» **What you will do**:
Give the listing again in full and exactly, apart from its pictures.

» **Data to use**:
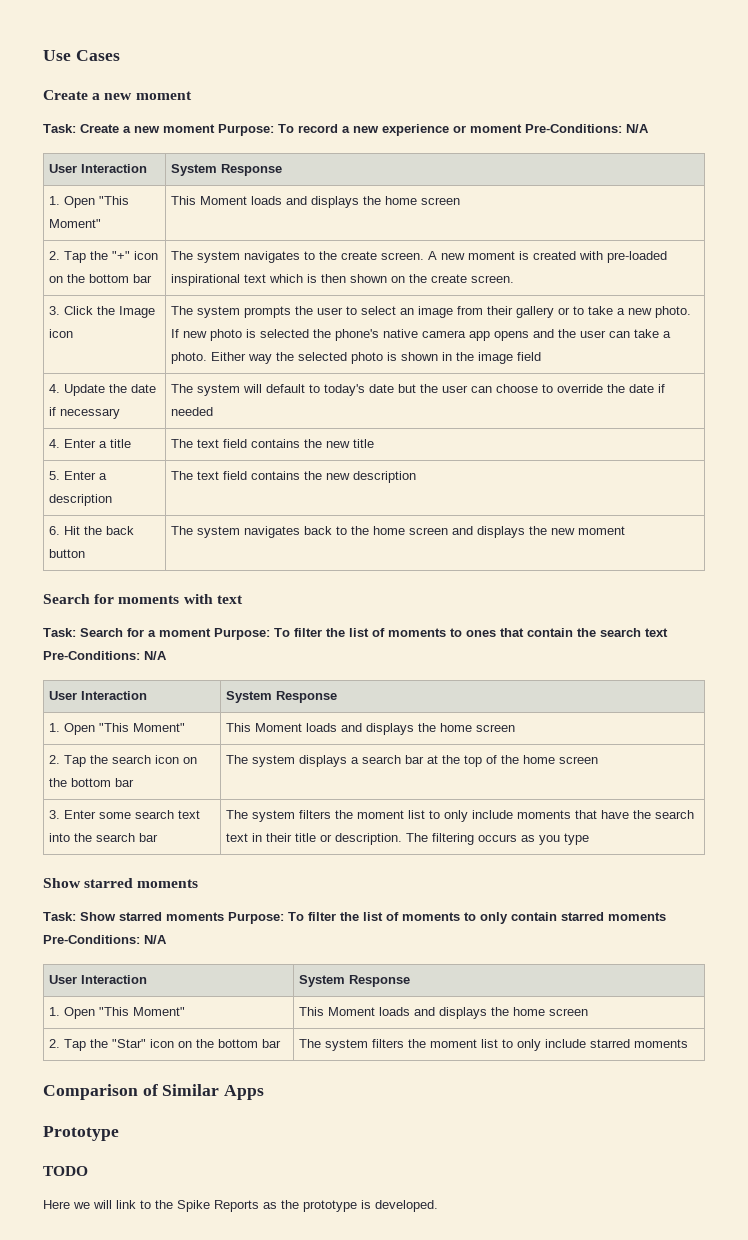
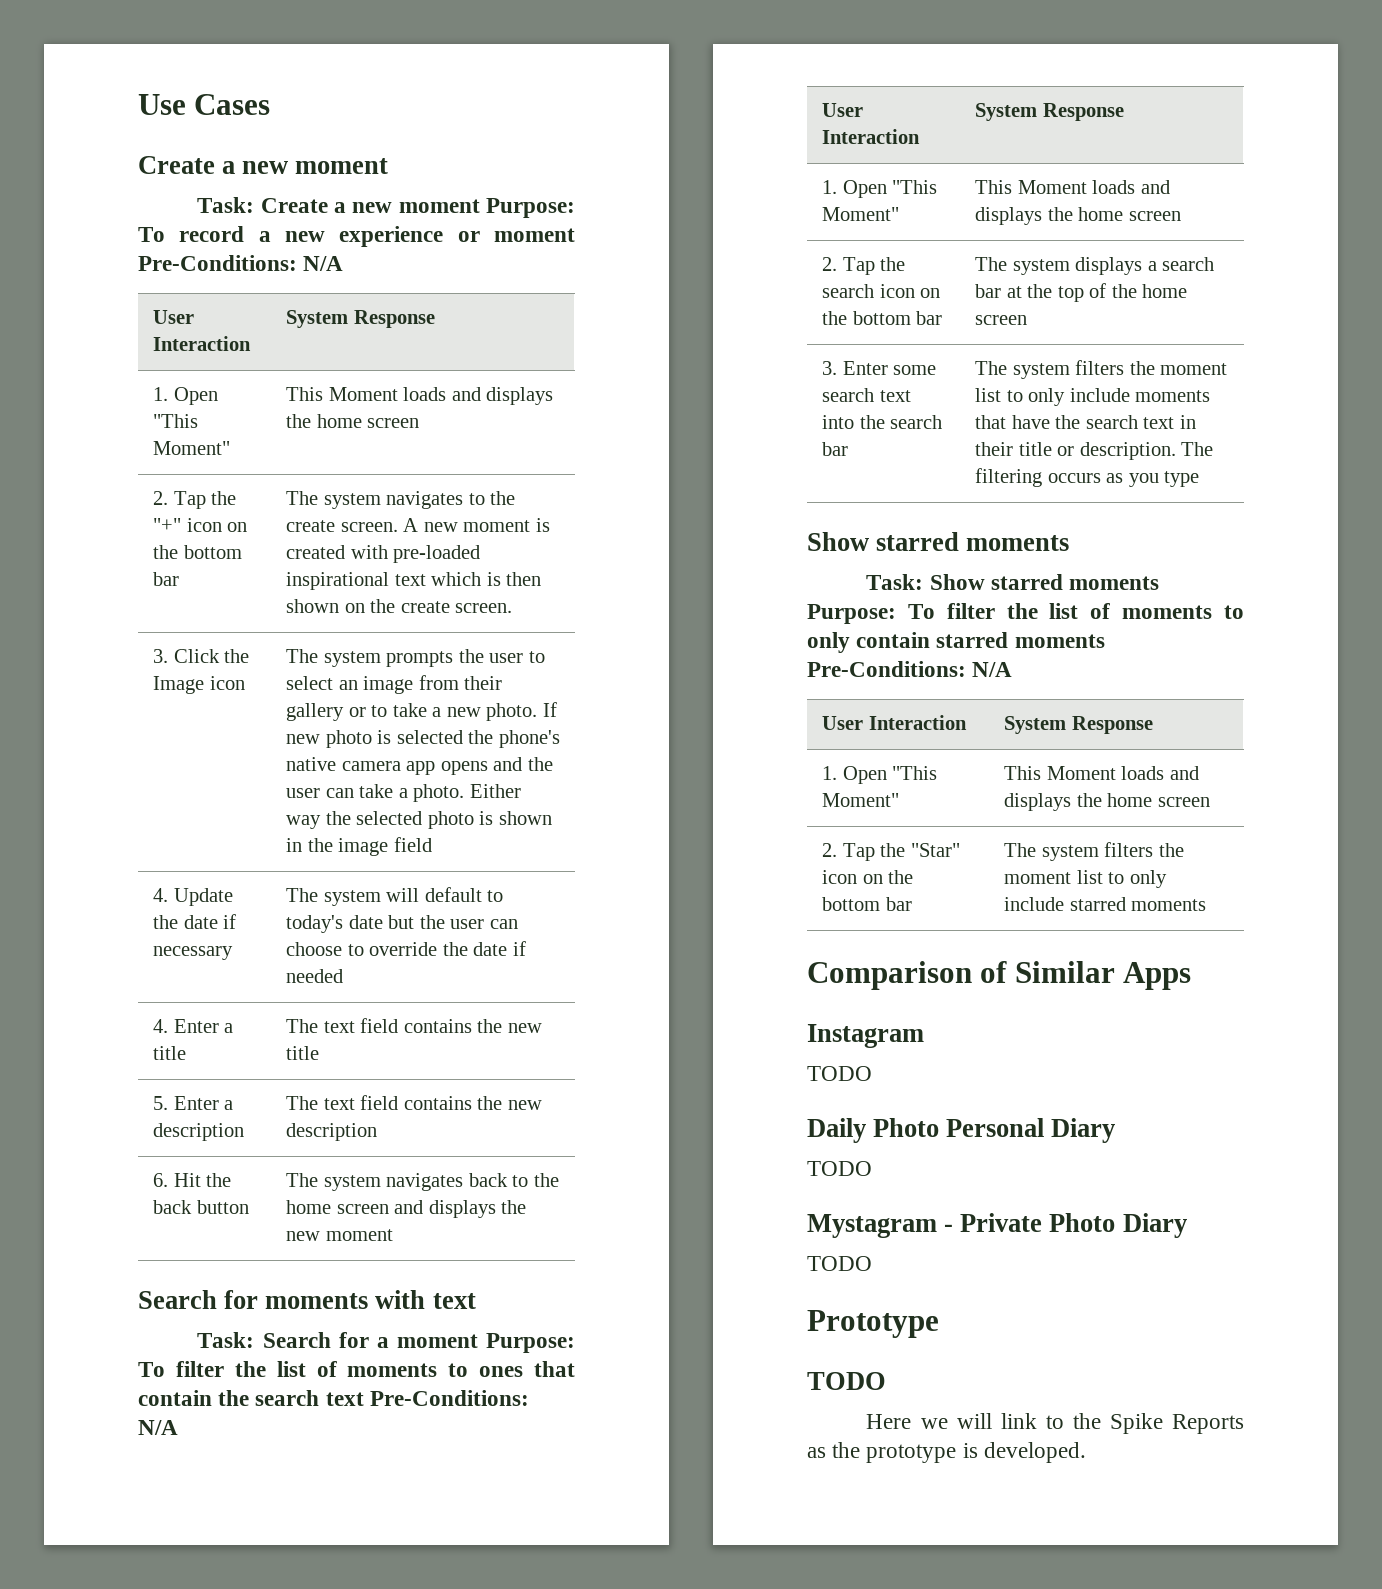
+ Instagram
+ TODO
+ Daily Photo Personal Diary
+ TODO
+ Mystagram - Private Photo Diary
+ TODO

» **Response**:
+ Instagram
+ TODO
+ Daily Photo Personal Diary
+ TODO
+ Mystagram - Private Photo Diary
+ TODO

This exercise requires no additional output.